→ **Directions for this task**:
Restate word for word only the lines from the one with "[391,736,430,753] ES6 ->" through the end of the records; no pictures belong in the copy.

→ **Data to use**:
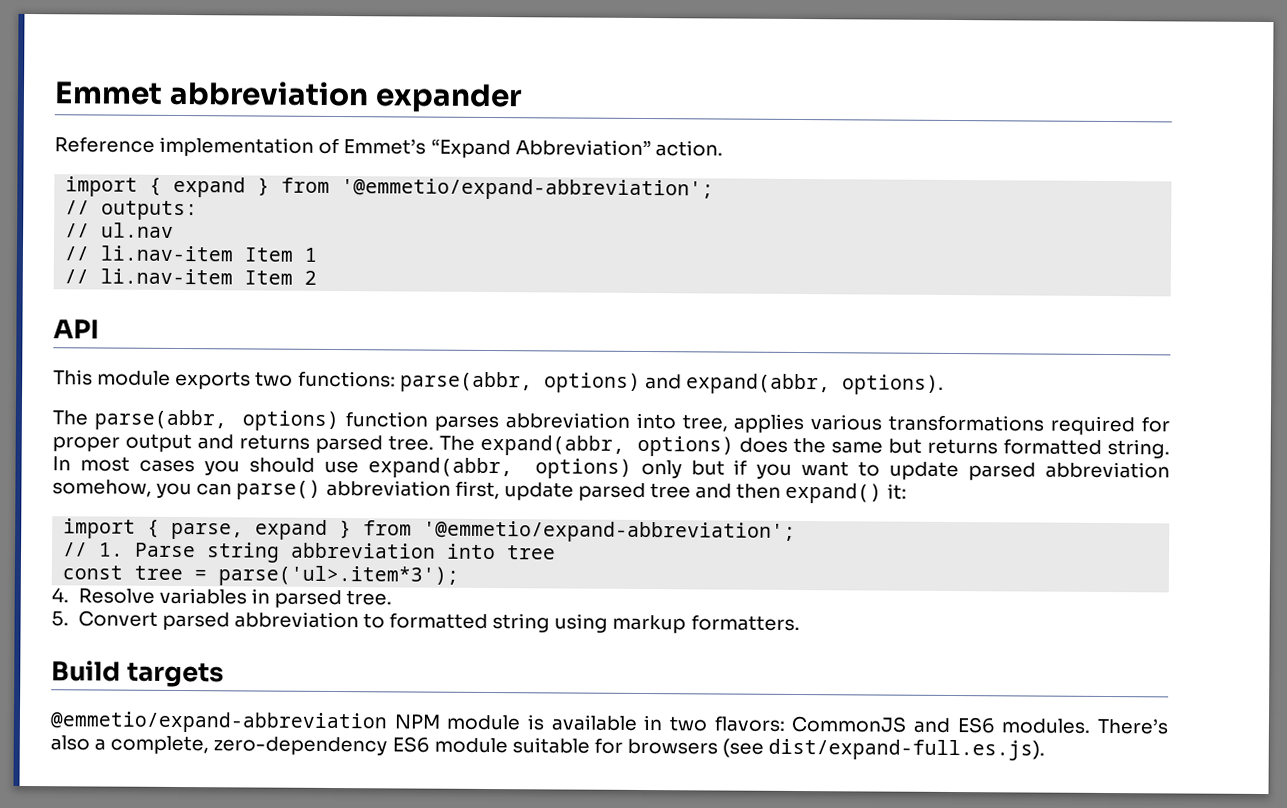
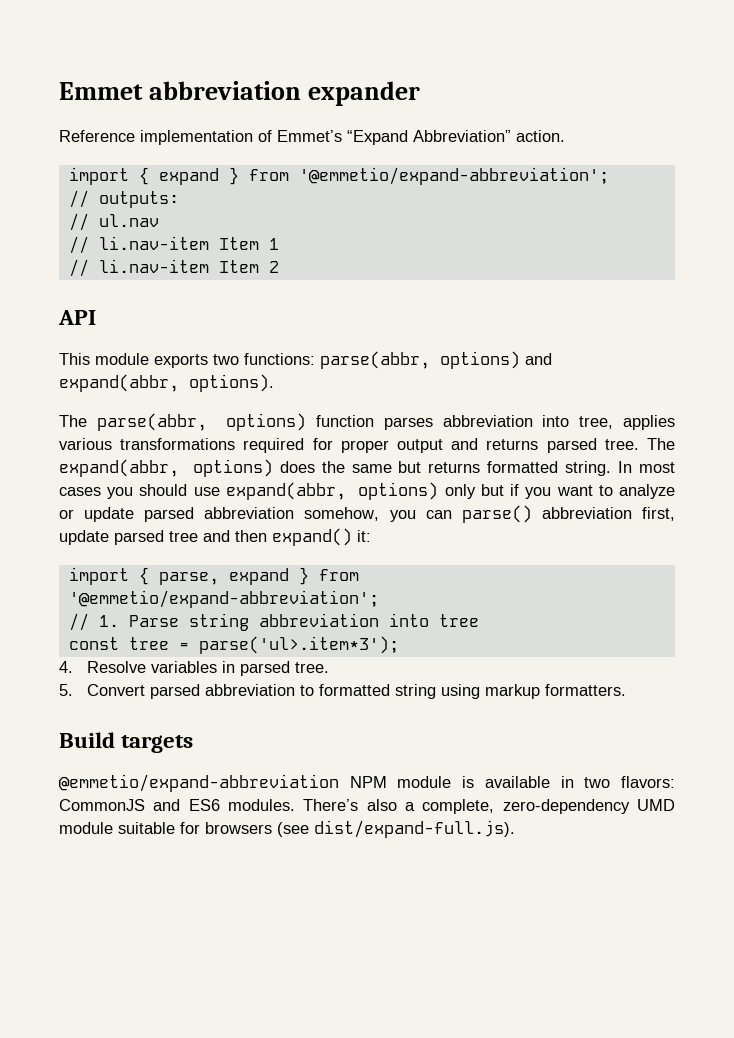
(881, 469) none -> [619,484,675,499] [59,509,74,519] analyze or
[391,736,430,753] ES6 -> [637,799,675,811] UMD
[768,738,1046,761] dist/expand-full.es.js). -> [314,820,515,838] dist/expand-full.js).

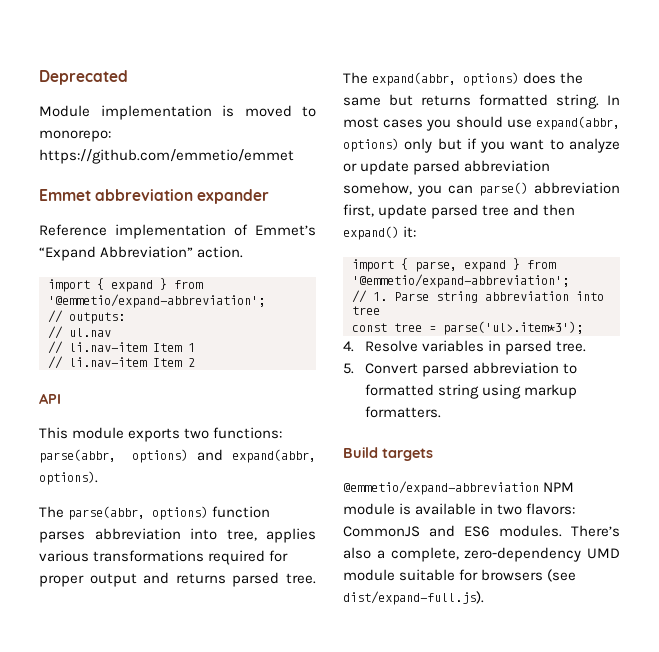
(59, 91) none -> [39,70,128,85] [39,105,316,120] [39,130,111,142] [39,149,294,164] Deprecated // Module implementation is moved to monorepo: https://github.com/emmetio/emmet //

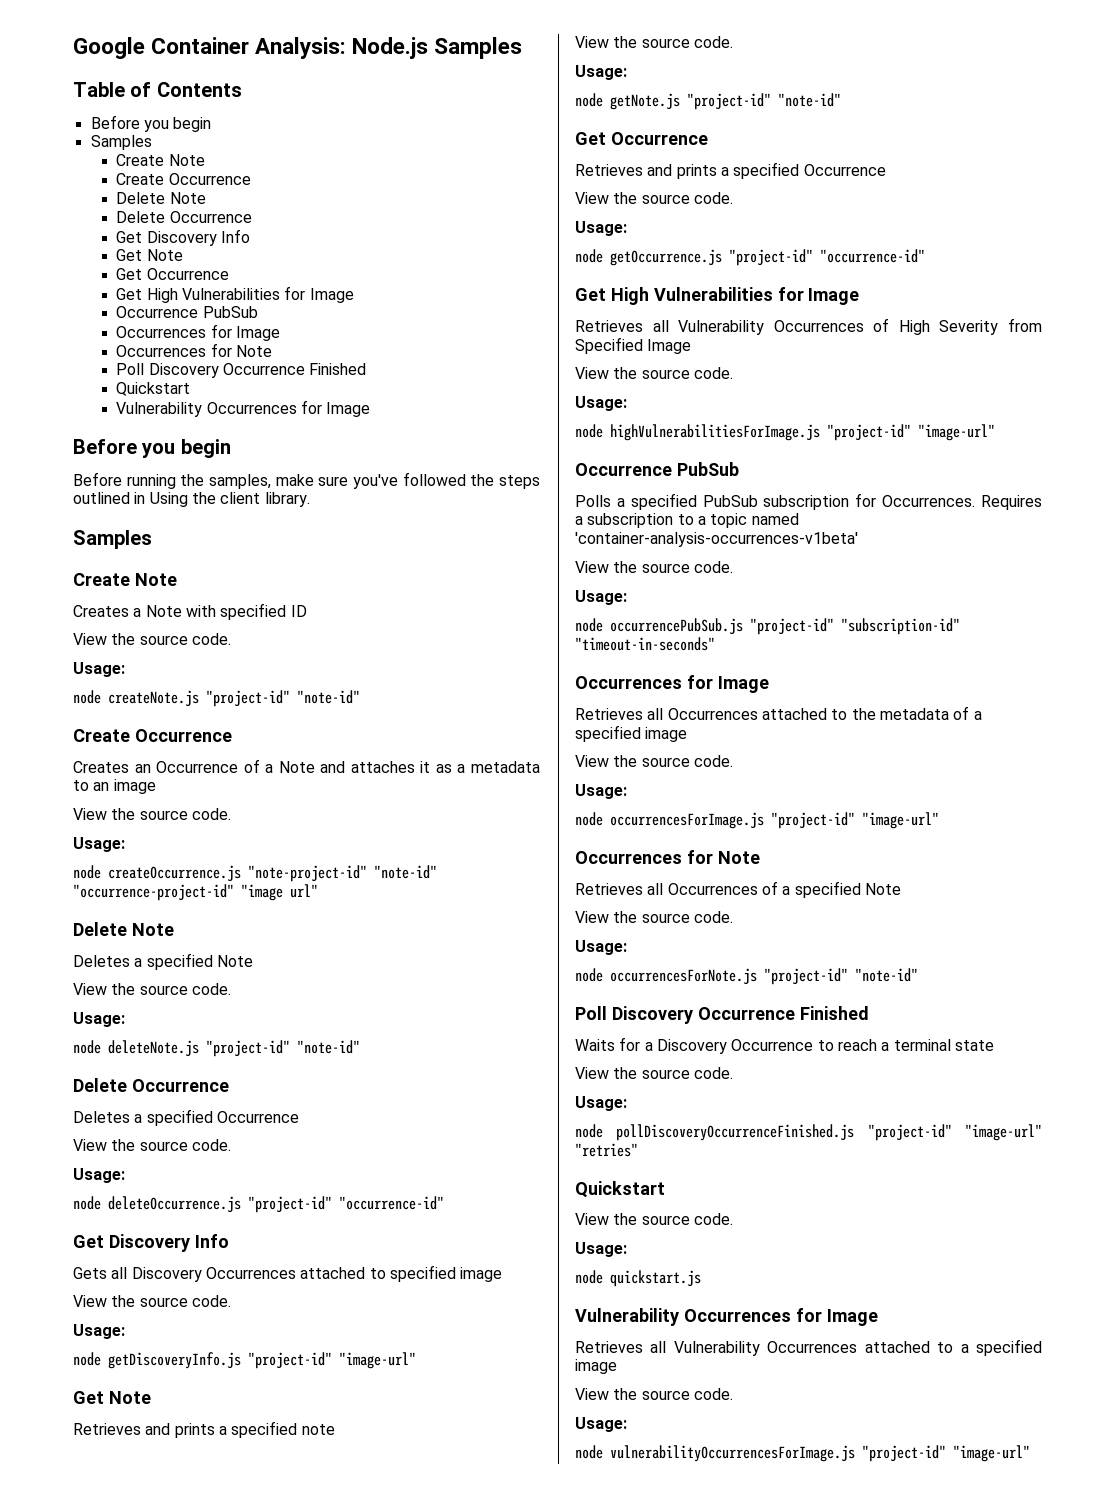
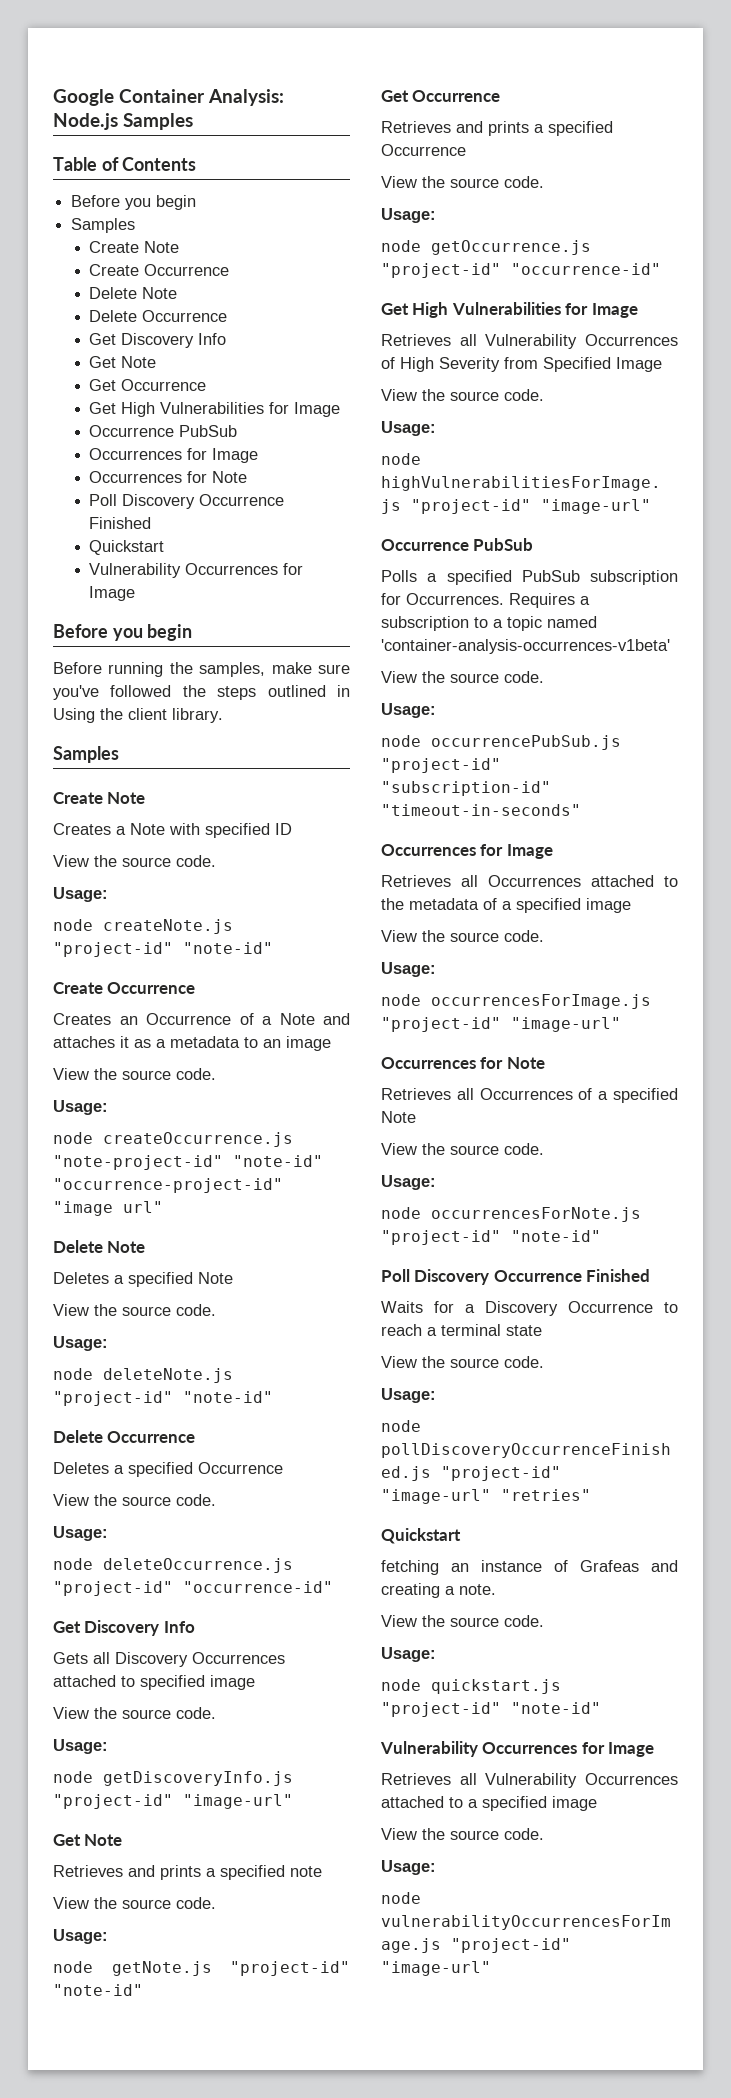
(665, 1189) none -> [381,1560,678,1575] [381,1583,496,1598] // fetching an instance of Grafeas and creating a note.
(701, 1278) none -> [381,1702,601,1717] "project-id" "note-id"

→ **Written answer**:
[391,736,430,753] ES6 -> [637,799,675,811] UMD
[768,738,1046,761] dist/expand-full.es.js). -> [314,820,515,838] dist/expand-full.js).

(59, 91) none -> [39,70,128,85] [39,105,316,120] [39,130,111,142] [39,149,294,164] Deprecated // Module implementation is moved to monorepo: https://github.com/emmetio/emmet //

(665, 1189) none -> [381,1560,678,1575] [381,1583,496,1598] // fetching an instance of Grafeas and creating a note.
(701, 1278) none -> [381,1702,601,1717] "project-id" "note-id"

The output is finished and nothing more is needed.